EXERCISE DETAILS ::
The line holding "DG-022 | Todos: 6,264 -> 6,267" and every line after it through the end of the entries below: retype these exactly and nothing more.

Revision comparison data ::
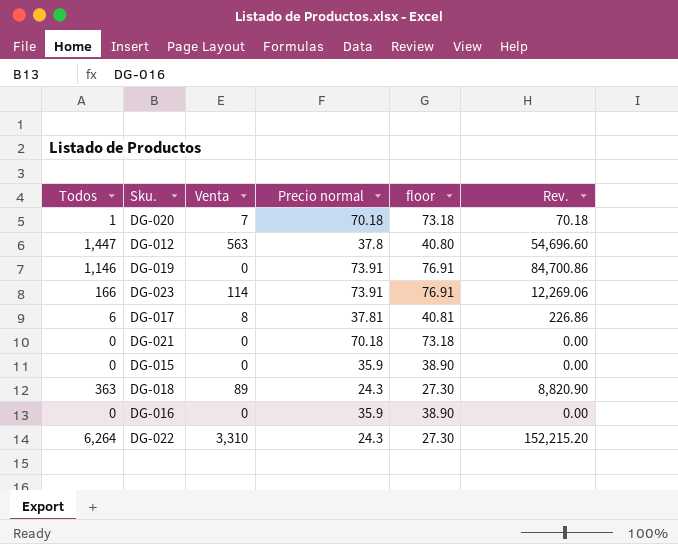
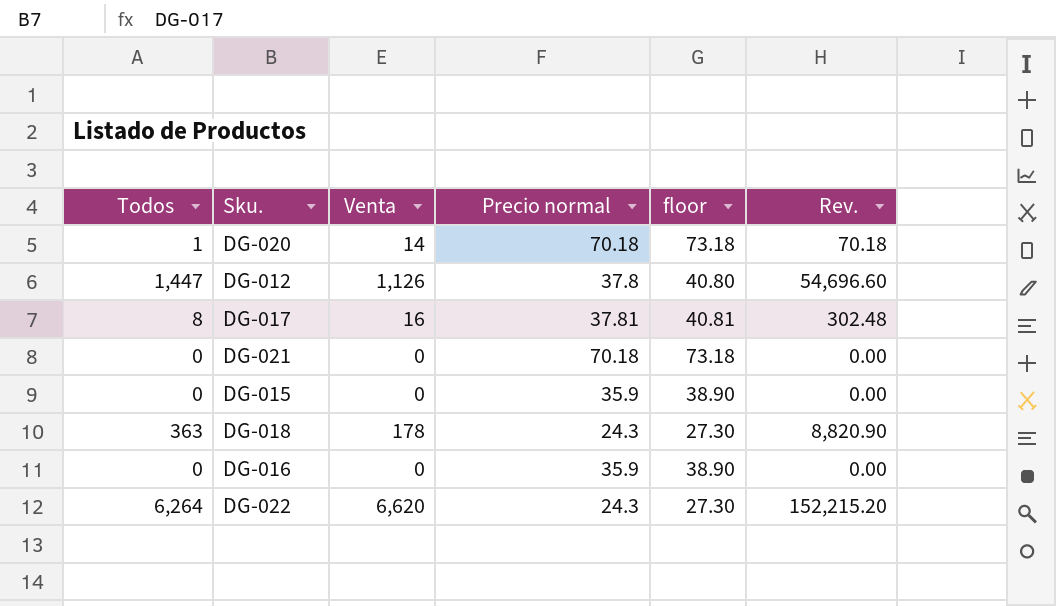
row DG-019: 1,146 | 0 | 73.91 | 76.91 | 84,700.86 -> none
row DG-023: 166 | 114 | 73.91 | 76.91 | 12,269.06 -> none
DG-020 | Venta: 7 -> 14
DG-012 | Venta: 563 -> 1,126
DG-017 | Todos: 6 -> 8
DG-017 | Venta: 8 -> 16
DG-017 | Rev.: 226.86 -> 302.48
DG-018 | Venta: 89 -> 178
DG-022 | Venta: 3,310 -> 6,620

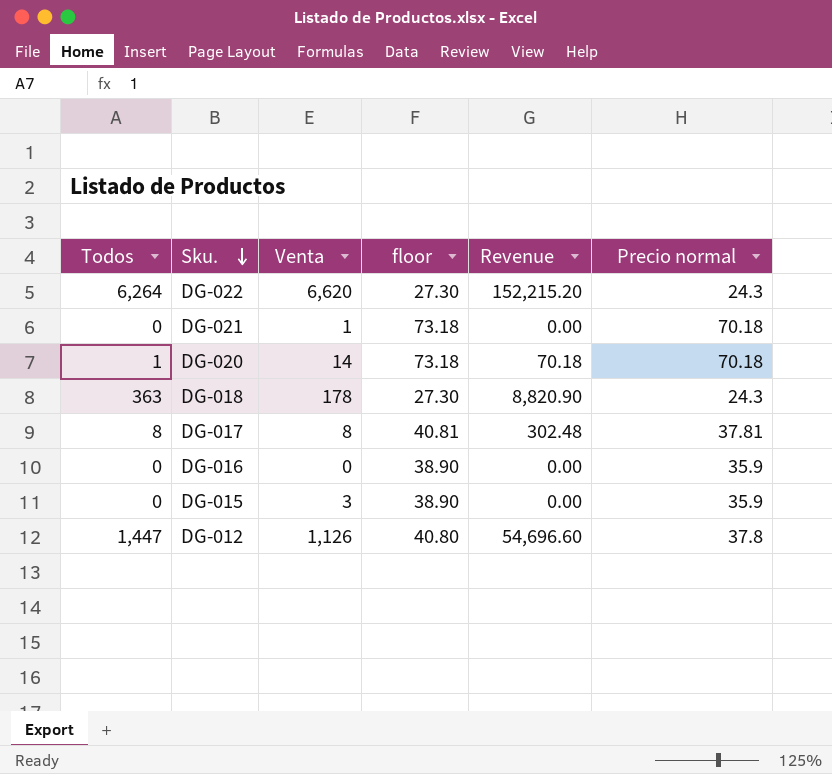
row order: none -> Sku. descending
column name: Rev. -> Revenue
column Precio normal | position: 4 -> 6
DG-021 | Venta: 0 -> 1
DG-017 | Venta: 16 -> 8
DG-015 | Venta: 0 -> 3

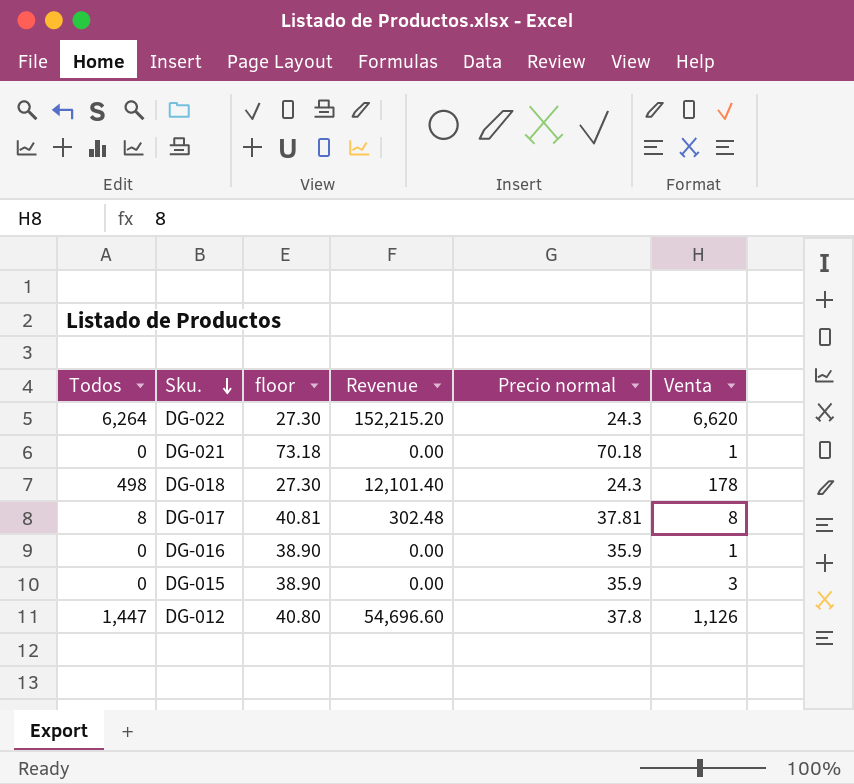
column Venta | position: 3 -> 6
row DG-020: 1 | 14 | 73.18 | 70.18 | 70.18 -> none
DG-018 | Todos: 363 -> 498
DG-018 | Revenue: 8,820.90 -> 12,101.40
DG-016 | Venta: 0 -> 1

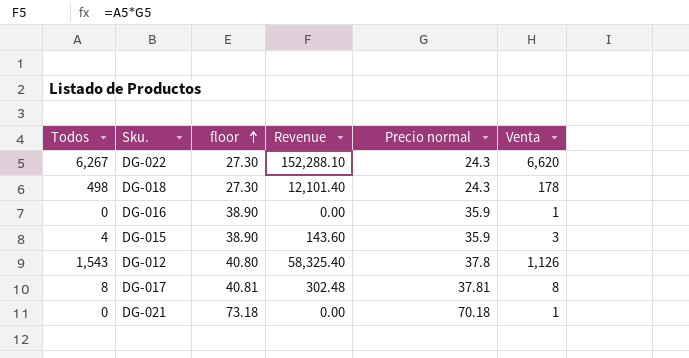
row order: Sku. descending -> floor ascending
DG-022 | Todos: 6,264 -> 6,267
DG-022 | Revenue: 152,215.20 -> 152,288.10
DG-015 | Todos: 0 -> 4
DG-015 | Revenue: 0.00 -> 143.60
DG-012 | Todos: 1,447 -> 1,543
DG-012 | Revenue: 54,696.60 -> 58,325.40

EXERCISE ANSWER ::
DG-022 | Todos: 6,264 -> 6,267
DG-022 | Revenue: 152,215.20 -> 152,288.10
DG-015 | Todos: 0 -> 4
DG-015 | Revenue: 0.00 -> 143.60
DG-012 | Todos: 1,447 -> 1,543
DG-012 | Revenue: 54,696.60 -> 58,325.40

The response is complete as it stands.